Basically their bytes are simply xored with the preceeding byte:
data[i] ^= data[i - 1];
And the first byte xored with 0x53.

And the archives are just a customized ZIP format with the central directory linking directly to the compressed data.
The problem is that the first part of this compressed data is obfuscated in a certain way.

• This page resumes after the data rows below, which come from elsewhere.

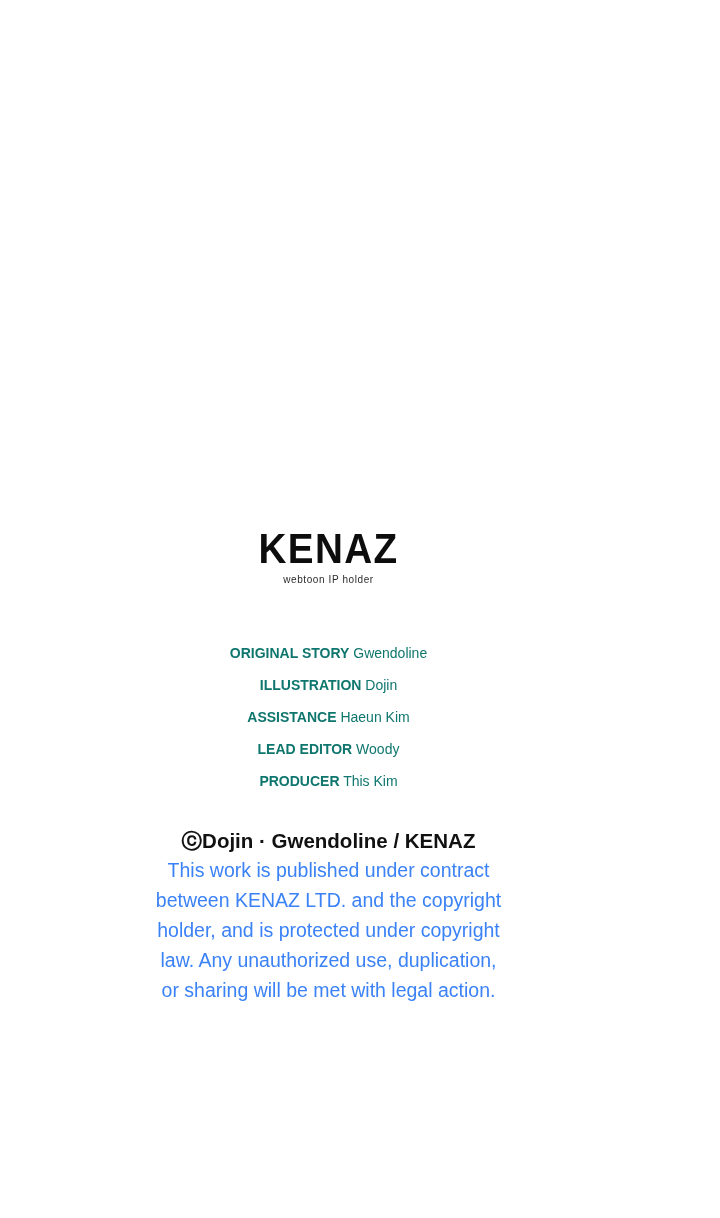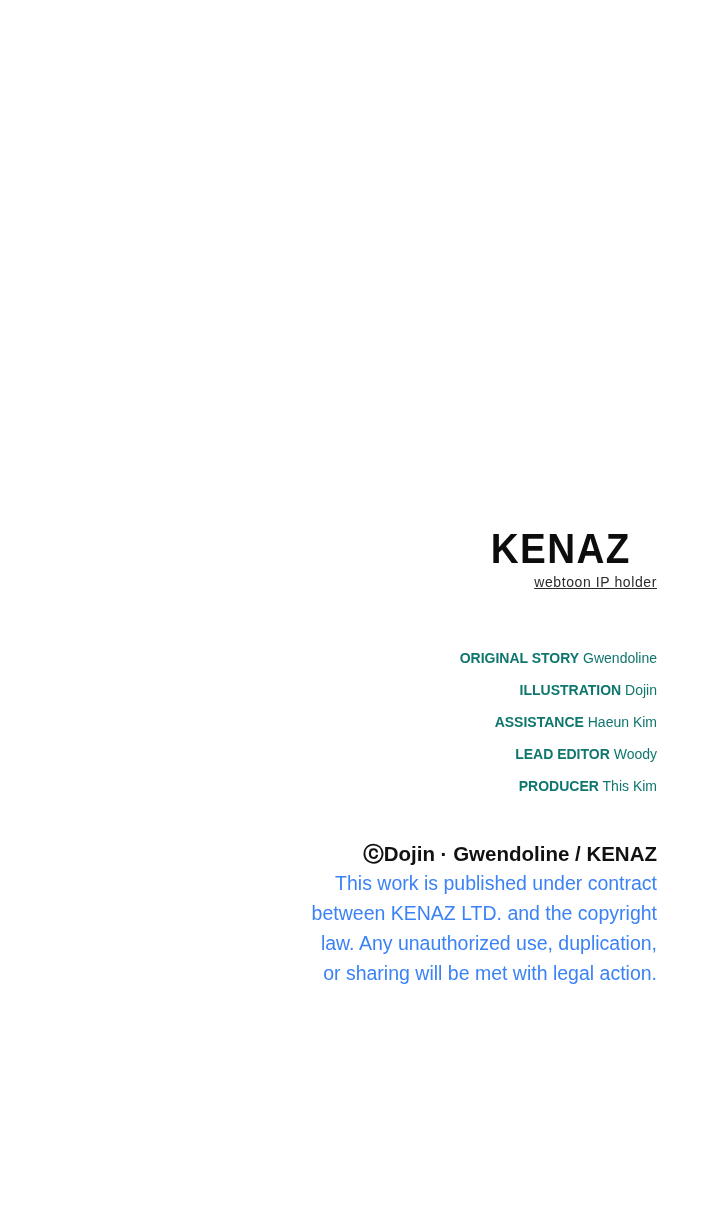"KENAZ" .credits-block { text-align: right -> center }
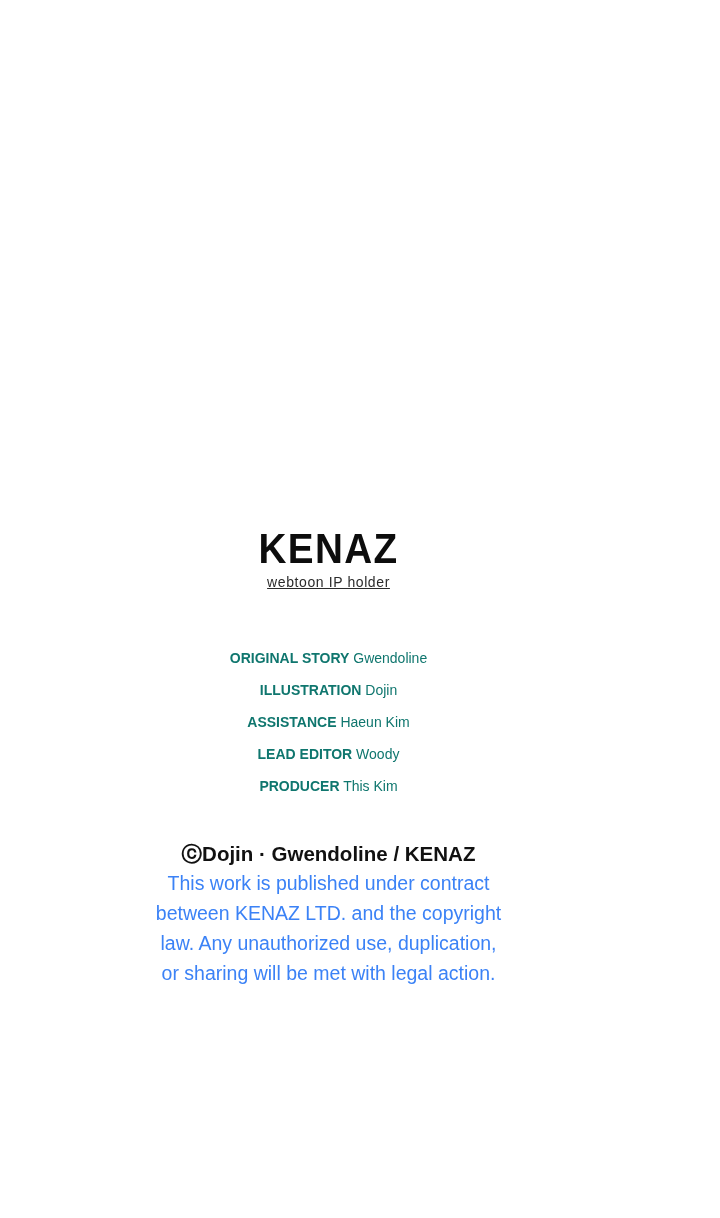"webtoon IP holder" .logo-sub { font-size: 14px -> 10px; text-decoration: underline -> none }
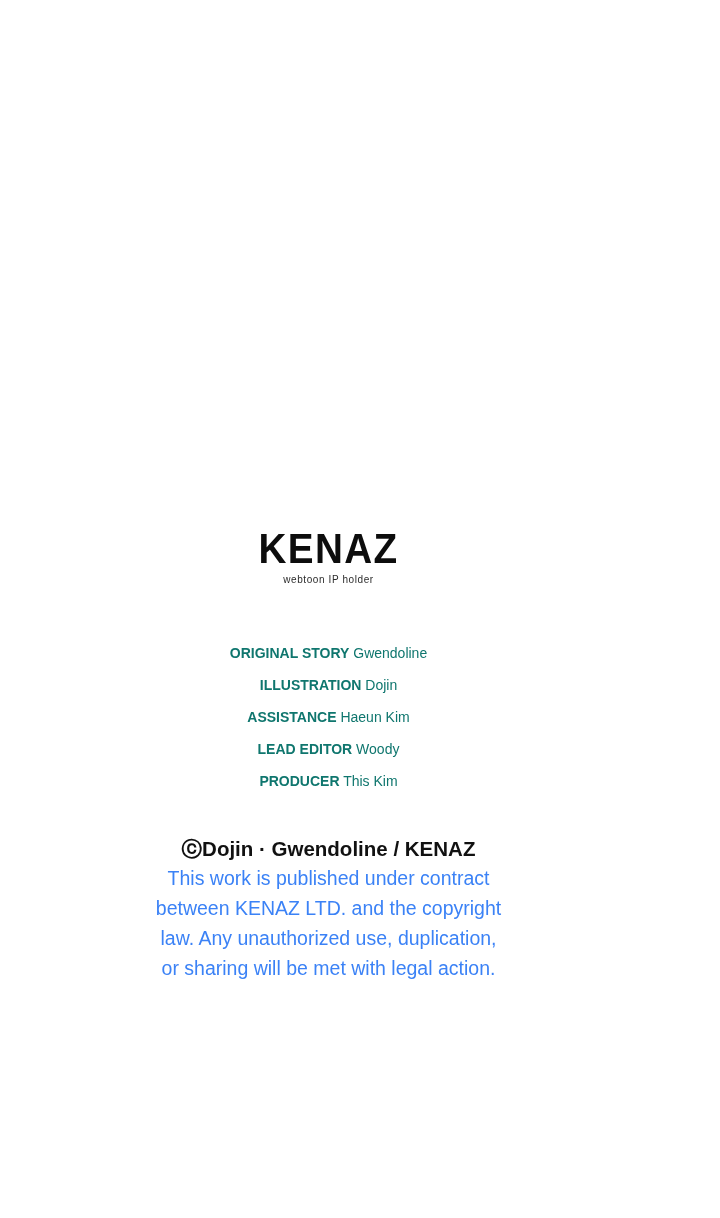"ⓒDojin · Gwendoline / KENAZ" .copyright-line { margin-top: 38px -> 30px }
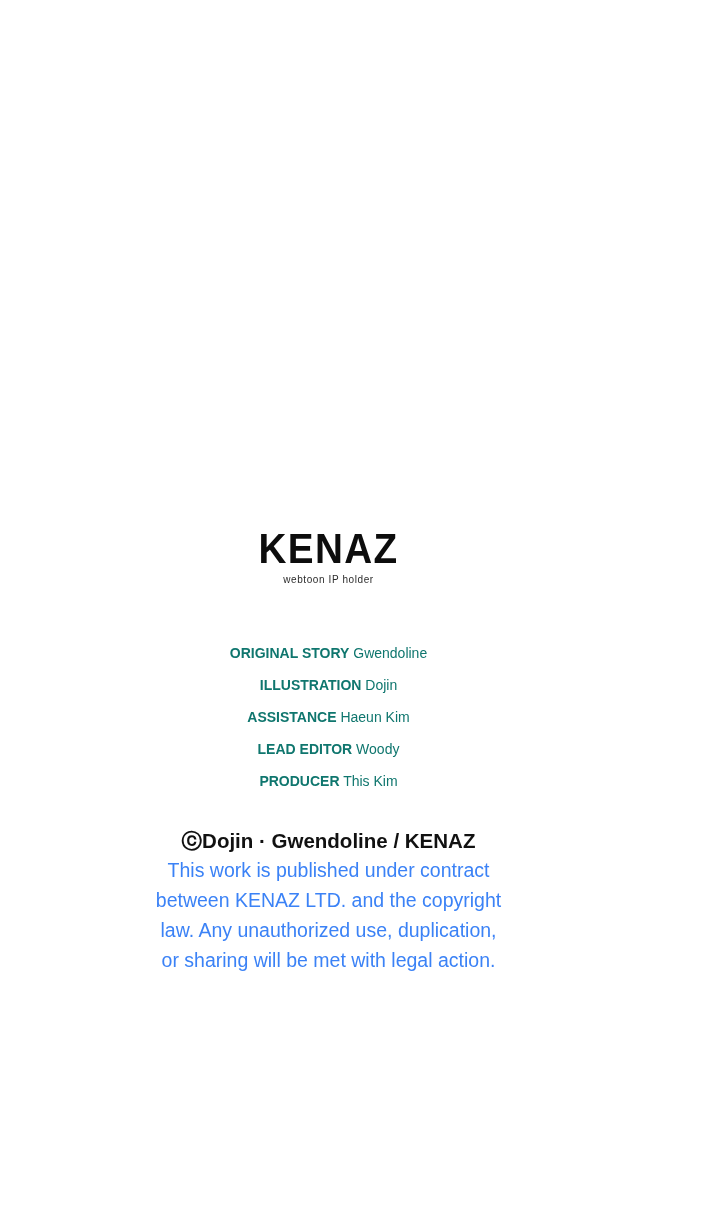"holder, and is protected under" div { html: none -> <div>holder, and is protected under copyright</div> }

For example in the demo there is a compressed file at offset 0x66389 of 0x100 bytes that decompresses to 0x110 bytes.
These 0x100 bytes are scrambled in a certain way that they become 0x99 bytes that are xored as written before and passed directly to the zlib inflate.
The problem is just the part that shrinks the data to 0x99 bytes which is not a classical input->output obfuscation but it looks more like "precomp" used to rip games (just to give you an idea of what I mean).

[logoliv]

Thanks for taking the time to look Luigi.
When you talk about offset 0x66389, do you speak from DATA_000.ZED or did you looked at another ZED file (like audio or movies) ?
It seems that only the data file is encrypted, and by the way it's the only one we need to decompress because all cards are coded in it.

[aluigi]

I refer to DATA_000.ZED because the other archives use a different non-encrypted format.

[logoliv]

ok, so i have 3 questions :

1) how did you find the value 0x53 that is xored with the first byte ?
2) how do you proceed ? simply from left to right (xor the second byte with the result of the first xor) or storing the i-1 byte before xor (xor the second byte with the value that the first byte had before it was xored) ?
3) finally, did you managed to have a decoded file like :
<Files> <File Name="...

Sorry for all the questions but i'm new at this. If you managed to decode the list of files it's nice because i think the rest of the archive are just WAD files and the modder team knows how to decode them.

[aluigi]

1)
via debugger with the help of offbreak

2)
from the reverse order so from the last byte till the the second one (because the first is xored with 0x53)

3)
no because this is a completely different format where you have a customized ZIP files where instead of the central directory ("PK\3\4") you have just the deflate data.

[logoliv]

Thanks for yours explanations, the problematic point is now more clear to me. I also understand that i clearly don't have the knowledge to go further at all... do you think there's a way to find the scrambling algorithm ?

[aluigi]

With time and desire many things are possible

The project was interesting but currently I don't have a plan for retrieving this last part of information, I really think it's some public algorithm because the code was quite complex and not caused by obfuscations.
Maybe someone else is interested.

[logoliv]

Someone has found a good clue on the scramble algorithm... Please could you just give a look at the post and tell me if it helps ?

[aluigi]

I think that's the correct one
Currently I don't have RSA implemented in quickbms so I can't do something now.